Freethinkers of Medieval Islam
Author: Sarah Stroumsa
Publisher: BRILL
ISBN: 9789004113749
Category : Social Science
Languages : en
Pages : 280
Book Description
This book studies the phenomenon of freethinking in medieval Islam, as exemplified in the figures of Ibn al-R wand and Ab Bakr al-R z . It reconstructs their thought and analyzes the relations of the phenomenon to Islamic prophetology and its repercussions in Islamic thought.
Publisher: BRILL
ISBN: 9789004113749
Category : Social Science
Languages : en
Pages : 280
Book Description
This book studies the phenomenon of freethinking in medieval Islam, as exemplified in the figures of Ibn al-R wand and Ab Bakr al-R z . It reconstructs their thought and analyzes the relations of the phenomenon to Islamic prophetology and its repercussions in Islamic thought.
Atheism: A Very Short Introduction
Author: Julian Baggini
Publisher: Oxford University Press
ISBN: 0192804243
Category : Philosophy
Languages : en
Pages : 137
Book Description
Do you think of atheists as immoral pessimists who live their lives without meaning, purpose, or values? Think again!

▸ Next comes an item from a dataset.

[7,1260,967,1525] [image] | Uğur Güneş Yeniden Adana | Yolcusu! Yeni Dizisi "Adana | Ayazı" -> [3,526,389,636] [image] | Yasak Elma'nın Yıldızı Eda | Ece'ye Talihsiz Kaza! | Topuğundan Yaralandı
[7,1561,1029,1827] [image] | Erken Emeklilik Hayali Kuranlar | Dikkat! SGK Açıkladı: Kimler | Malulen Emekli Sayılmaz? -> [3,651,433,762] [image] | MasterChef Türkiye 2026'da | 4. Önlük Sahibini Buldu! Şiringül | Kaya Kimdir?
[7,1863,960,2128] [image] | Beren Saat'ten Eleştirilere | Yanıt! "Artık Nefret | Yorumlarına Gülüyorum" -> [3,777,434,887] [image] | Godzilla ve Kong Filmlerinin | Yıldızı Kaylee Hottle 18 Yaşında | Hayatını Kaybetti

Atheism: A Very Short Introduction sets out to dispel the myths that surround atheism and show how a life without religious belief can be positive, meaningful, and moral.
Publisher: Oxford University Press
ISBN: 0192804243
Category : Philosophy
Languages : en
Pages : 137
Book Description
Do you think of atheists as immoral pessimists who live their lives without meaning, purpose, or values? Think again! Atheism: A Very Short Introduction sets out to dispel the myths that surround atheism and show how a life without religious belief can be positive, meaningful, and moral.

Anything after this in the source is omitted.